_Action item_
Write out each record below exactly as it appears, with no pictures.

[Front-end code edit data]

:::

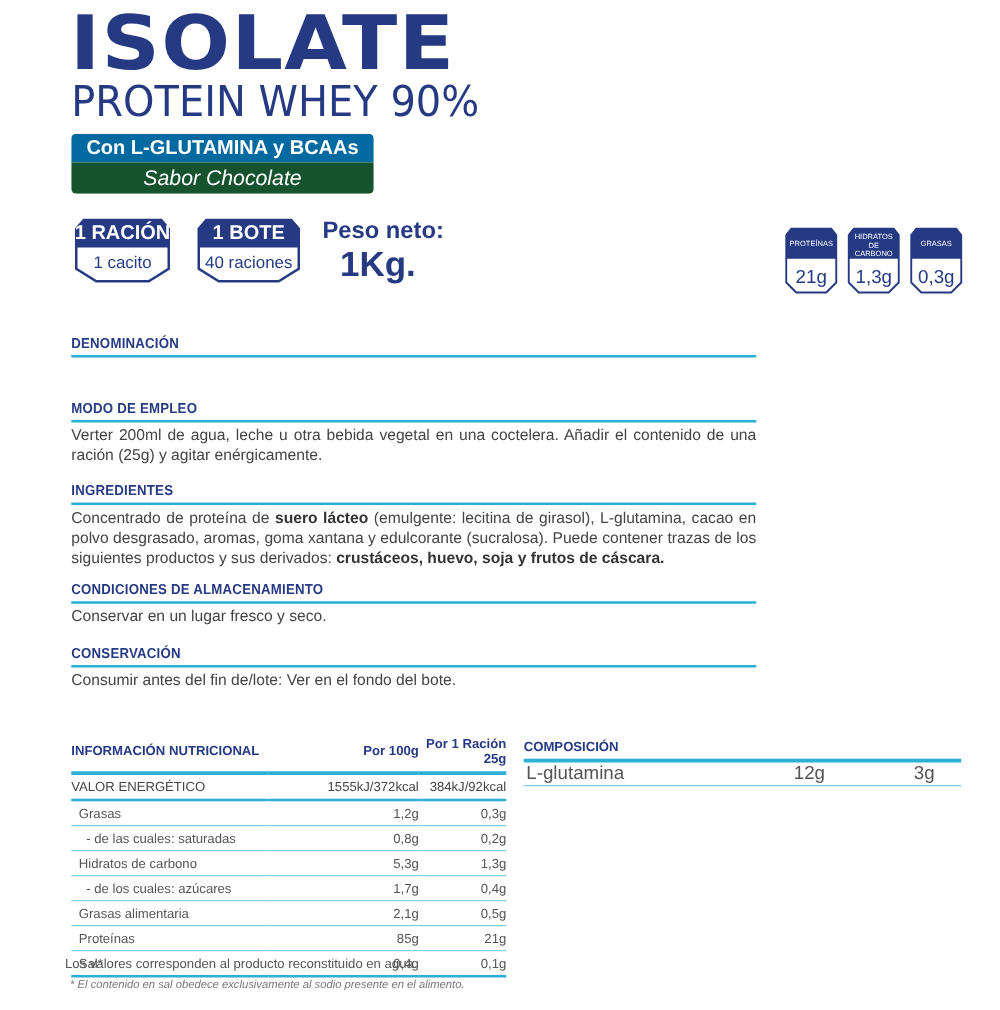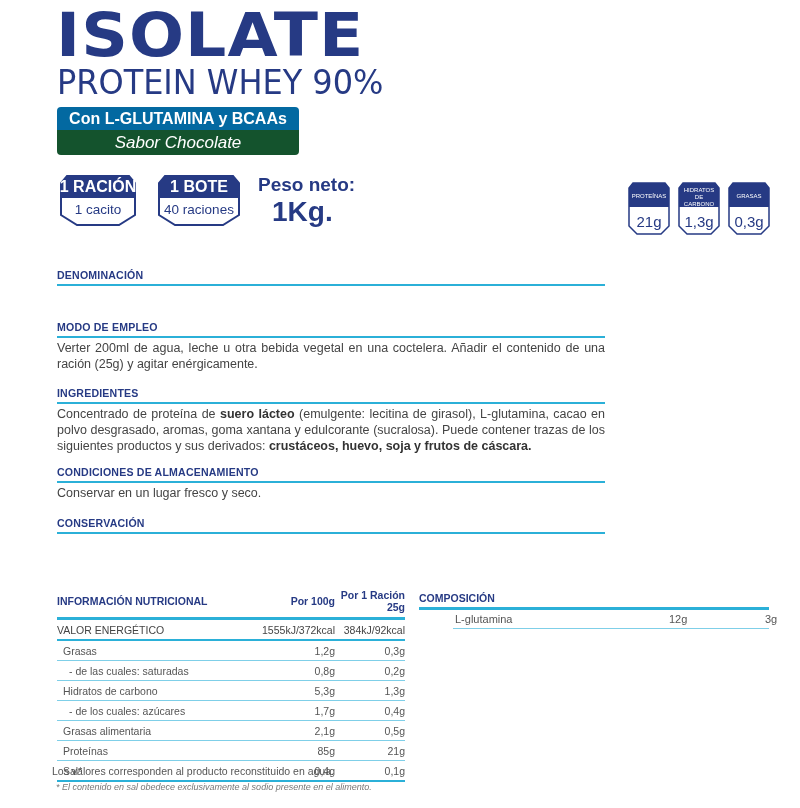--- a/index.html
+++ b/index.html
@@ -121,6 +121,7 @@
 <div class="abs sec" style="top:516px;">
   <div class="sec-h">CONSERVACIÓN</div>
   <div class="sec-line"></div>
+  <div class="sec-body">Consumir antes del fin de/lote: Ver en el fondo del bote.</div>
 </div>
 
 <table class="nut">

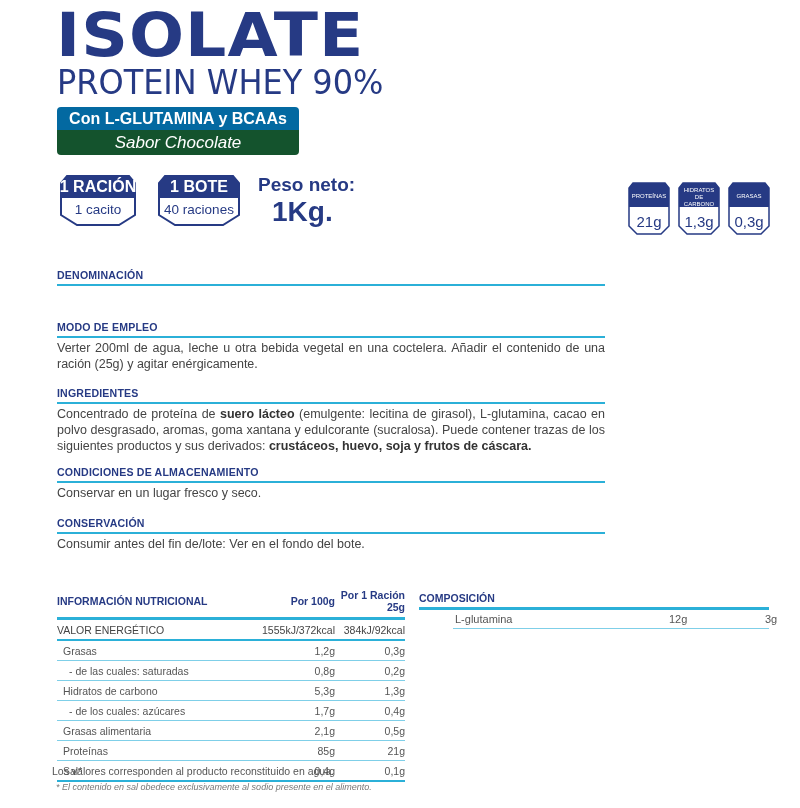--- a/index.html
+++ b/index.html
@@ -40,7 +40,7 @@
   .comp{left:419px;top:592px;width:350px;}
   .comp-h{color:#263a84;font-weight:bold;font-size:10.5px;line-height:12px;}
   .comp-line{height:3px;background:#2bb0d8;margin-top:3px;}
-  .comp-row{position:relative;height:18px;border-bottom:1px solid #7fcfe8;font-size:11px;color:#555;line-height:18px;margin-left:34px;}
+  .comp-row{position:relative;height:18px;border-bottom:1px solid #7fcfe8;font-size:15px;color:#555;line-height:18px;}
   .foot1{left:52px;top:765px;font-size:10.5px;color:#555;}
   .foot2{left:56px;top:782px;font-size:9px;color:#777;font-style:italic;}
 </style>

:::

_Completed task_
--- a/index.html
+++ b/index.html
@@ -121,6 +121,7 @@
 <div class="abs sec" style="top:516px;">
   <div class="sec-h">CONSERVACIÓN</div>
   <div class="sec-line"></div>
+  <div class="sec-body">Consumir antes del fin de/lote: Ver en el fondo del bote.</div>
 </div>
 
 <table class="nut">

--- a/index.html
+++ b/index.html
@@ -40,7 +40,7 @@
   .comp{left:419px;top:592px;width:350px;}
   .comp-h{color:#263a84;font-weight:bold;font-size:10.5px;line-height:12px;}
   .comp-line{height:3px;background:#2bb0d8;margin-top:3px;}
-  .comp-row{position:relative;height:18px;border-bottom:1px solid #7fcfe8;font-size:11px;color:#555;line-height:18px;margin-left:34px;}
+  .comp-row{position:relative;height:18px;border-bottom:1px solid #7fcfe8;font-size:15px;color:#555;line-height:18px;}
   .foot1{left:52px;top:765px;font-size:10.5px;color:#555;}
   .foot2{left:56px;top:782px;font-size:9px;color:#777;font-style:italic;}
 </style>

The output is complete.